Crypto-shredding is a data destruction technique that consists in destroying the keys that allow the data to be decrypted, thus making the data undecipherable.
Difficulty of data destruction
Data destruction is a major issue in data protection regulations such as the GDPR in the context of exercising an individual's right to erasure.
在行使个人删除权的背景下，数据销毁是 GDPR 等数据保护法规中的一个主要问题。
When a company exercises a person's right to erasure, it must search all databases, all object or flat storage, all logs (and their backups) to find all occurrences of a piece of data, and delete them.
Anyone who has ever been confronted with such a request will know that this is not easy:
- it is difficult, if not impossible, to delete data contained in a backup (not to mention the backups that are silently made by the hosting companies);
- the same data is often replicated in different forms in the infrastructure;
- deletion in a relational database can trigger a cascade of involuntary deletions;
- and so on.
Crypto-shredding changes the approach to the problem: instead of searching / cataloguing all versions of a piece of data across the entire infrastructure, the problem is centralized on one encryption key for all versions of a piece of data.

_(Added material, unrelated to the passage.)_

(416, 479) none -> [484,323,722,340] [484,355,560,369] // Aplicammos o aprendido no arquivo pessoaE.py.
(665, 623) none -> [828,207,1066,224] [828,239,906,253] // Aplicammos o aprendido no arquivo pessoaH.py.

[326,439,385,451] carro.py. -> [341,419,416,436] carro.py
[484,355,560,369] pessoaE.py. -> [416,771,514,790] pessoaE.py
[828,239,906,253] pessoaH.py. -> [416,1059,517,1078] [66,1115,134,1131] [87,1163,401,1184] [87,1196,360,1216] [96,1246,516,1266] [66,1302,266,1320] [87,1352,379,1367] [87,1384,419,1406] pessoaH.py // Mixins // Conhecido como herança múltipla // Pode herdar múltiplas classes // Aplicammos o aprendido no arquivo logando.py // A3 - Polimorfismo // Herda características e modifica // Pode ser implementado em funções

When a piece of data is first collected, it is encrypted with a centrally managed individual key. The encrypted data is stored, backed up, replicated normally, decrypted each time it is used, and as soon as a new version is produced, it is encrypted with the same key.

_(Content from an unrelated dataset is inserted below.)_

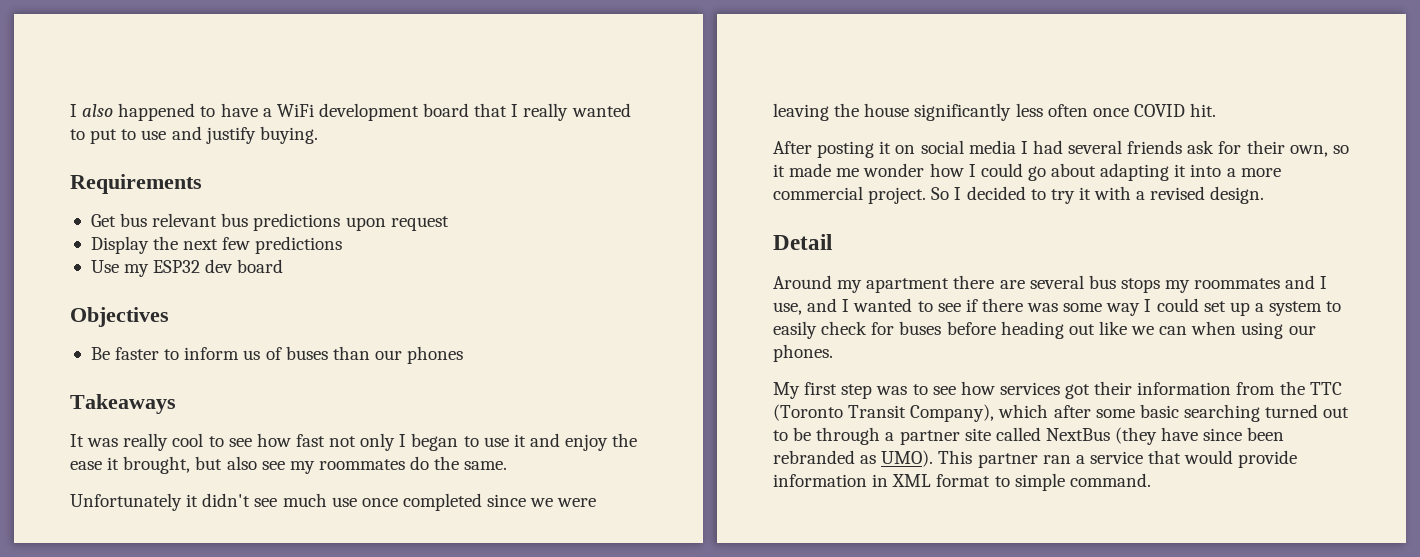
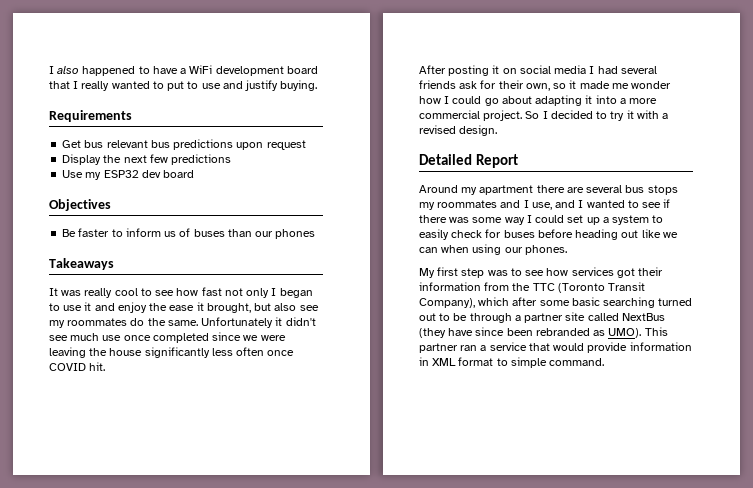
(508, 465) // -> (198, 323) none
[773,234,832,250] Detail -> [419,154,518,168] Detailed Report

When you want to delete the piece of data, you don't need to start an archaeological dig, you just have to destroy the encryption key, which is managed centrally.
How it works
If the encryption key used to decrypt a piece of data is destroyed and there is no copy of it, this prevents anyone from decrypting the piece of data. This is called crypto-shredding a piece of data.
The original data could then only be reconstructed by “breaking” the encryption, which with modern and robust algorithms is considered impossible. If “breaking” the cipher were possible on a given algorithm, then the algorithm used would be judged as vulnerable and would have to be abandoned.
Thus, crypto-shredding a piece of data is equivalent, in terms of risk of data breach, to deleting the data.
Three limitations exist with crypto-shredding:
- if the encryption is poorly implemented (e.g., using vulnerable algorithms) crypto-shredding of a data would not be equivalent to deleting it;
- since crypto-shredding does not delete the encrypted data, the encrypted data would still take up disk space;
- keys have to be managed for each data and decryption operations have to be performed at each use, which requires a well organized key management, and secure deletion of the keys in paramount to crypto-shredding.